Author Bio: Shanna is a self-professed travel addict who can’t go very long without a fix. Some of her favorite places to travel have been Scotland and anywhere in France (the south of France especially). Shanna loves to provide value conscious travel information for ordinary folks who don’t have a luxury budget but still want extraordinary travel experiences. You can follow her travels at There and Back Again Travel Blog or on Facebook or Twitter.
South Korea is a country whose scars are just barely concealed beneath the surface. You would not guess it from the joyful, welcoming people that we met during our visit, but it becomes obvious if you visit the DMZ (demilitarized zone) between the two countries that South Korea is still suffering under the weight of the collective pain caused by the division of the country in 1953.
It may not be something that you think about in your day-to-day life, but the country of Korea is still at war. I didn’t realize it until our visit to the Demilitarized zone between North and South Korea. The entire country is divided by a border of barbed wire and guns. The Korean war ended in 1953 not with a declaration of peace, but merely a cease-fire. The border is quiet now, but one gets the impression that both sides are ready for hostilities to start-up again at any time (we actually had to sign a waiver to go on the tour stating that we understood that we were going into a war zone.)
I got the impression during our visit that most people in South Korea are hoping for reunification of the fractured countries. We saw many peace memorials and other peace related offerings during our visit. These ribbons are at one end of the Bridge of Freedom at Imjingak. The bridge has been used by POW’s and other who have been allowed to return from North Korea. Imjingak is a park that was built around it to console those from North Korea who were stuck in the south when the country was divided, and those from the south whose relatives were trapped in the North.

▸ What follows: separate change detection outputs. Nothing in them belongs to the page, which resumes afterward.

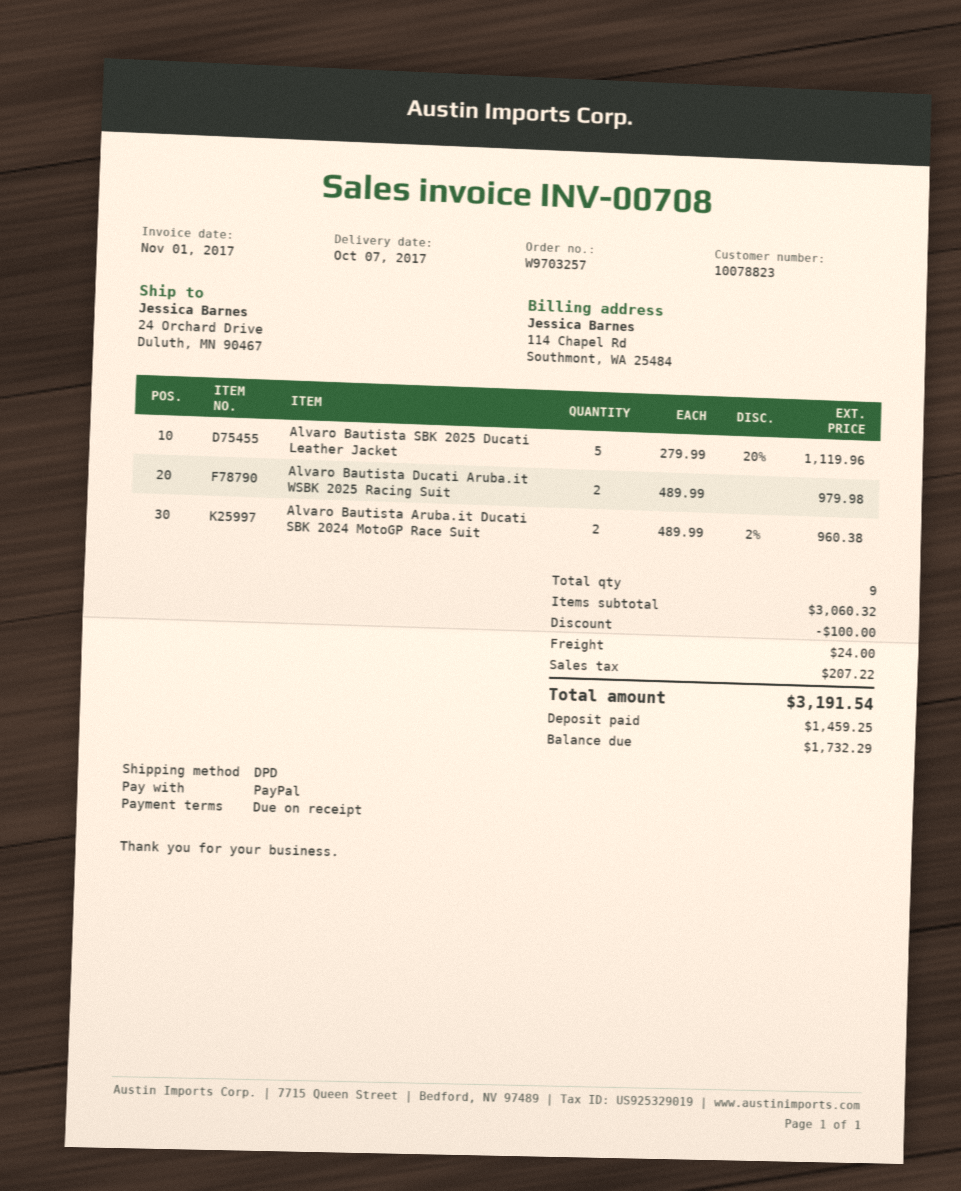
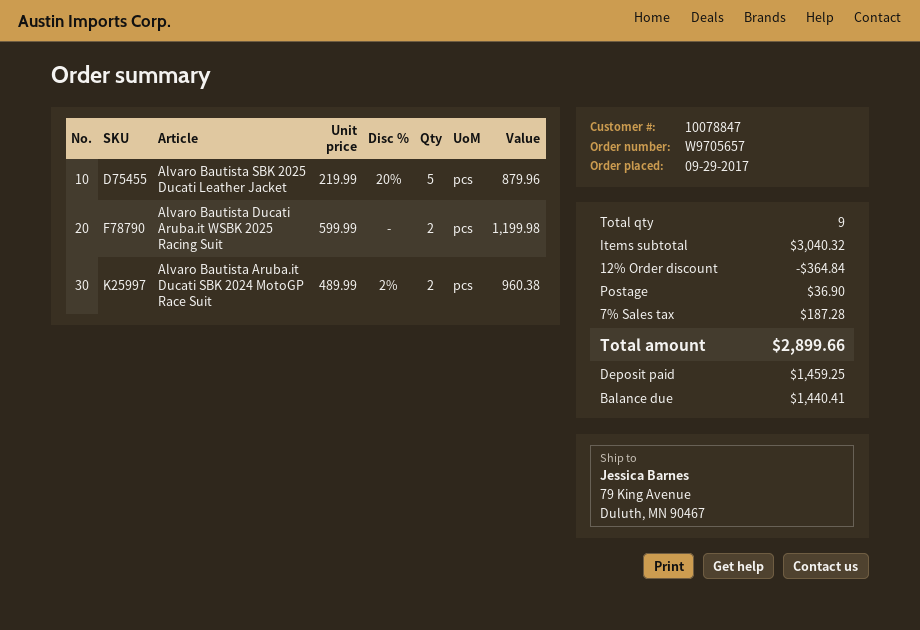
order number: W9703257 -> W9705657
customer number: 10078823 -> 10078847
ship to: 24 Orchard Drive, Duluth, MN 90467 -> 79 King Avenue, Duluth, MN 90467
Alvaro Bautista SBK 2025 Ducati Leather Jacket: 5 x 279.99 - 20% = 1119.96 -> 5 x 219.99 - 20% = 879.96
Alvaro Bautista Ducati Aruba.it WSBK 2025 Racing Suit: 2 x 489.99 = 979.98 -> 2 x 599.99 = 1199.98
subtotal: 3060.32 -> 3040.32
discount: 100.00 -> 364.84
shipping: 24.00 -> 36.90
tax: 207.22 -> 187.28
total: 3191.54 -> 2899.66
balance: 1732.29 -> 1440.41

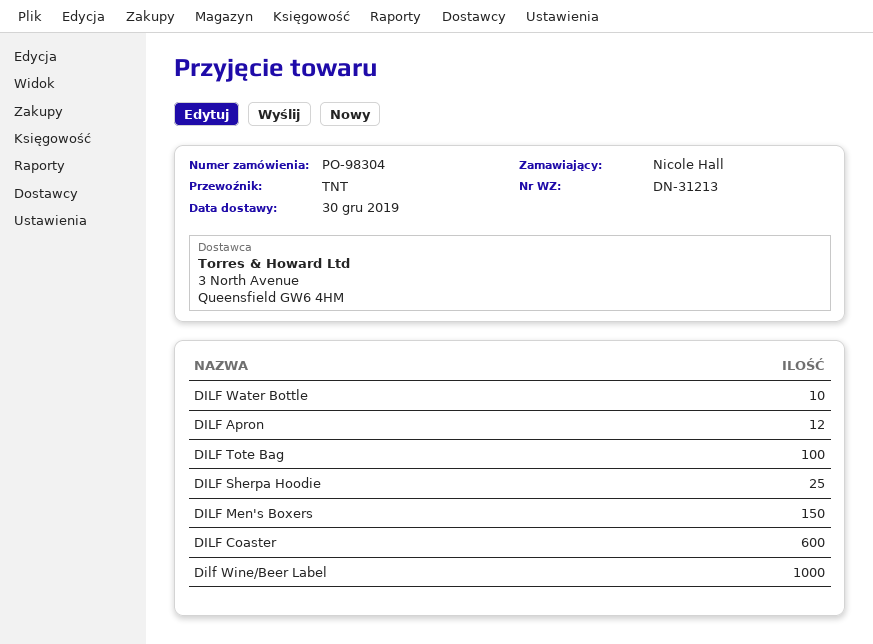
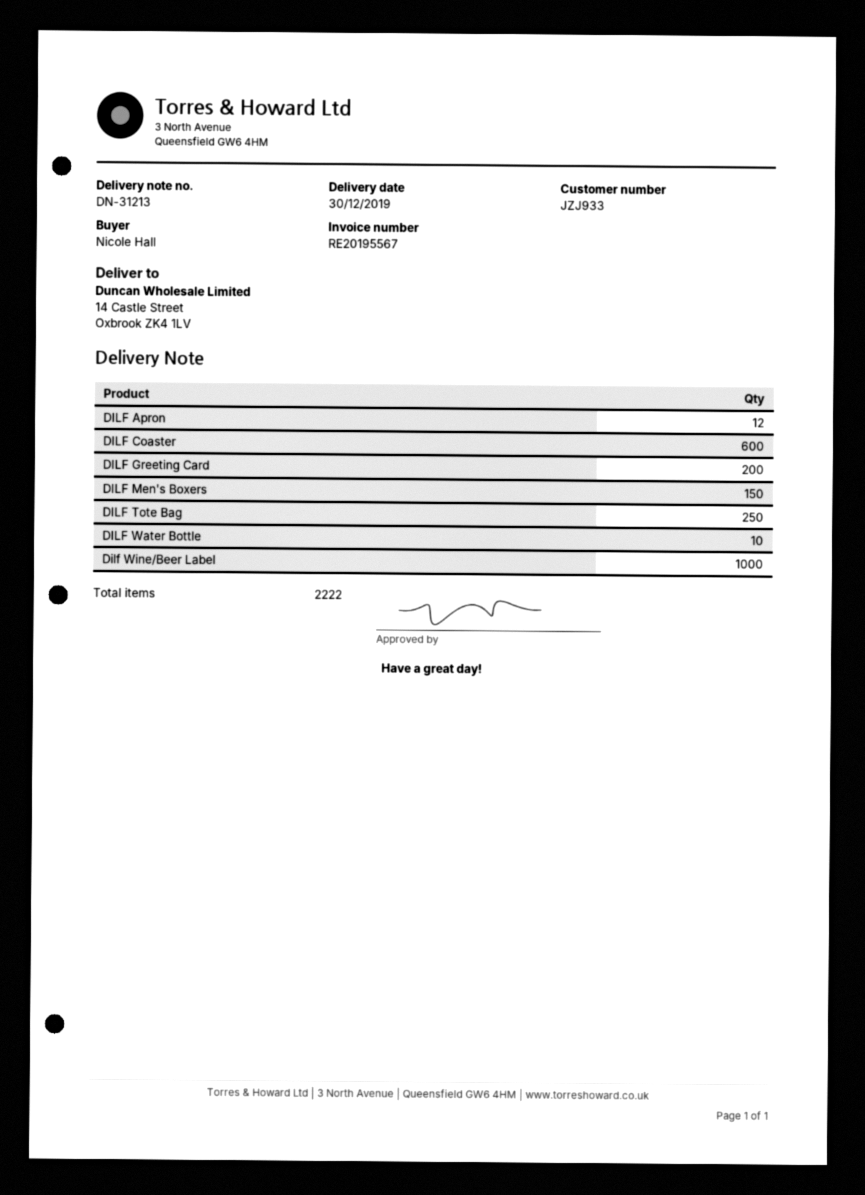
DILF Tote Bag: 100 -> 250
DILF Sherpa Hoodie: 25 -> none
DILF Greeting Card: none -> 200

The Dora San Train Station was built on hope. Now, an eerie quiet and sense of potential hang in the air inside. The station and train line running through it was meant to reconnect the severed artery between the two countries, to reestablish the connection between the North and the South. A sign in the station reads, “Not the last station from the South, But the first station toward the North,” illustrating what the station means to South Korea. The 40 million dollar station has never actually been used (a few shipments of goods went back and forth between the two countries, but that stopped shortly after it started in 2003). It sits immaculate, maintained, ready and waiting for the trains to come. The tracks stretch out endlessly in both directions, void of any movement or life, with Seoul at one end and Pyongyang at the other. Inside the station, stern looking South Korean soldiers pose for pictures for tourists.
It is hard for me to imagine what it would have been like for the people of North and South Korea in 1953, after the war “ended” and the wall went up dividing the two countries. The heartbreak of those on both sides who were forever separated from family members and from their homes is almost unimaginable. Perhaps this old, tired woman selling vegetables in a market in Seoul lost someone when that happened. The barely healed scars from the division are evident just under the current of daily life as a sense of shared suffering and pain held in the hearts of the South Korean people.
There was hope when North Kora’s leader Kim Jong-Il passed away in 2011 that his son, Kim Jong Un would make steps as the new ruler of North Korea to bring both countries closer to reunification. As of yet, there is no sign of that happening. This monument in South Korea exhibits the spirit of hope that those in South Korea still hold, that perhaps someday, the scars on the hearts of the people in both countries can begin to heal.